Tag Archives: performance

LIRE Lucene 4.x Performance

While I know that the performance did not skyrocket with Lucene 4.0 I finally came around to find out why. Unfortunately the field compression technique applied in Lucene 4.x compresses each and every stored field … and decompresses it upon access. This makes up for a nice overhead when reading the index in a linear way, which is excactly one of the main methods of LIRE.

CompressedFieldsThe image shows a screen shot of the CPU sampler in VisualVM. 58.7% of the CPU time go to the LZ4 decompression routine. That’s quite a lot and makes a huge difference for search. If anyone has a workaround of sort, I’d be happy 🙂

Update (2013-07-03): With the great help of the people from the lucene-user list I found at least a speed-up. In the current SVN version, there is a nove LireCustomCodec for stored fields, which speeds up decompression a lot. Moreover there is now an in-memory caching approach implemented in the GeneriecFastImageSearcher class, which is turned off by default, but speeds up search time (as a trade off for memory and init time) by holding image features in-memory. It has been tested with up to 1.5M images.

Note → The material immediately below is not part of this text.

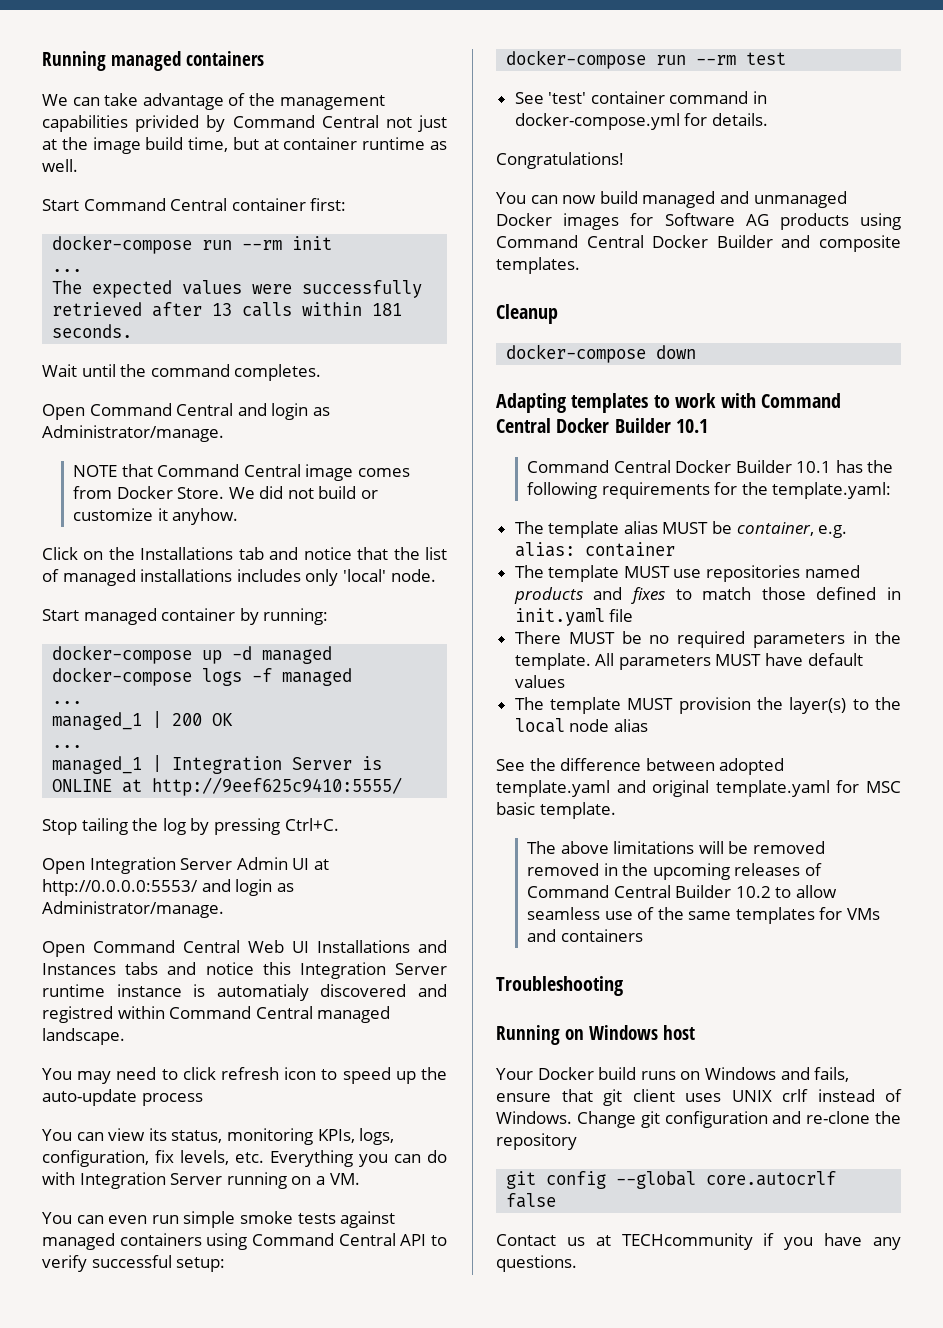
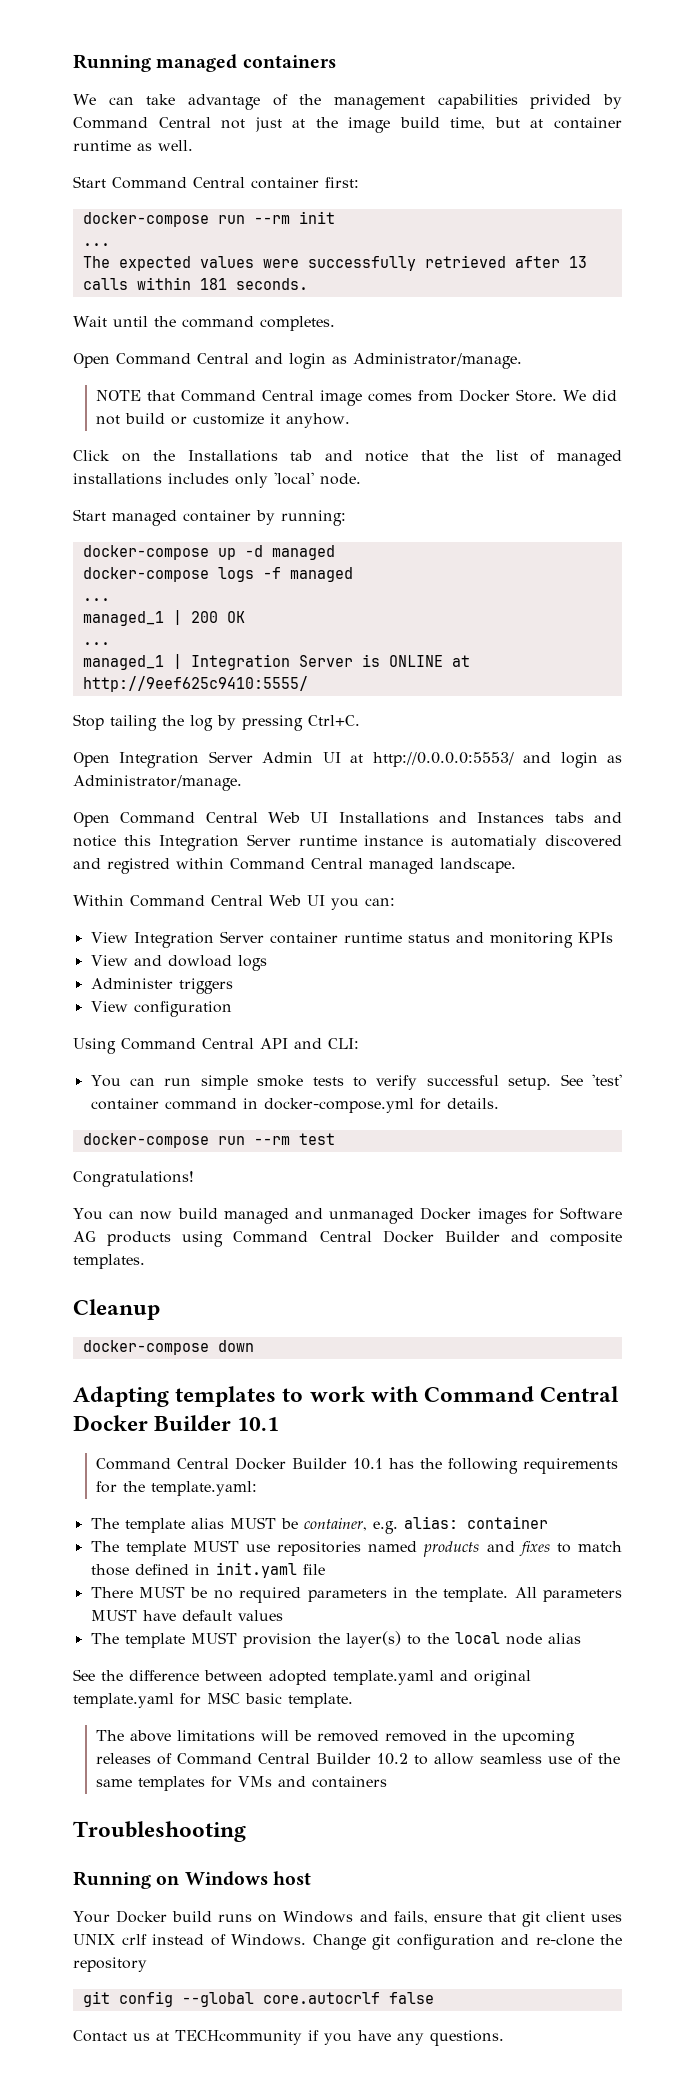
[42,1067,448,1084] [42,1089,203,1106] [42,1128,395,1145] [42,1150,447,1167] [42,1172,360,1189] [42,1211,396,1228] [42,1233,448,1250] [42,1255,226,1272] [506,50,787,69] You may need to click refresh icon to speed up the auto-update process // You can view its status, monitoring KPIs, logs, configuration, fix levels, etc. Everything you can do with Integration Server running on a VM. // You can even run simple smoke tests against managed containers using Command Central API to verify successful setup: // docker-compose run --rm test // -> [73,895,395,910] [90,931,613,948] [90,955,267,971] [90,978,233,994] [90,1001,232,1017] [73,1038,359,1054] [90,1075,552,1090] Within Command Central Web UI you can: // View Integration Server container runtime status and monitoring KPIs // View and dowload logs // Administer triggers // View configuration // Using Command Central API and CLI: // You can run simple smoke tests to verify successful setup.
(768, 119) none -> [82,1133,335,1148] // docker-compose run --rm test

Search through a million images in less than a second

We reached a milestone here! Sebastian Kielmann reported that he used LIRe to index a million images. While that’s actually no problem he further managed to search through the images in < 1 second! Whoot!

Sebastian used the metric index, which implements the ideas of Giuseppe Amato. The approach is easy, but works out really fine. Currently CEDD is the standard descriptor, but others are integrated easily.  However, using the metric index is not trivial and requires some knowledge on the process. Also the results are approximate and might differ from the results obtained by linear search.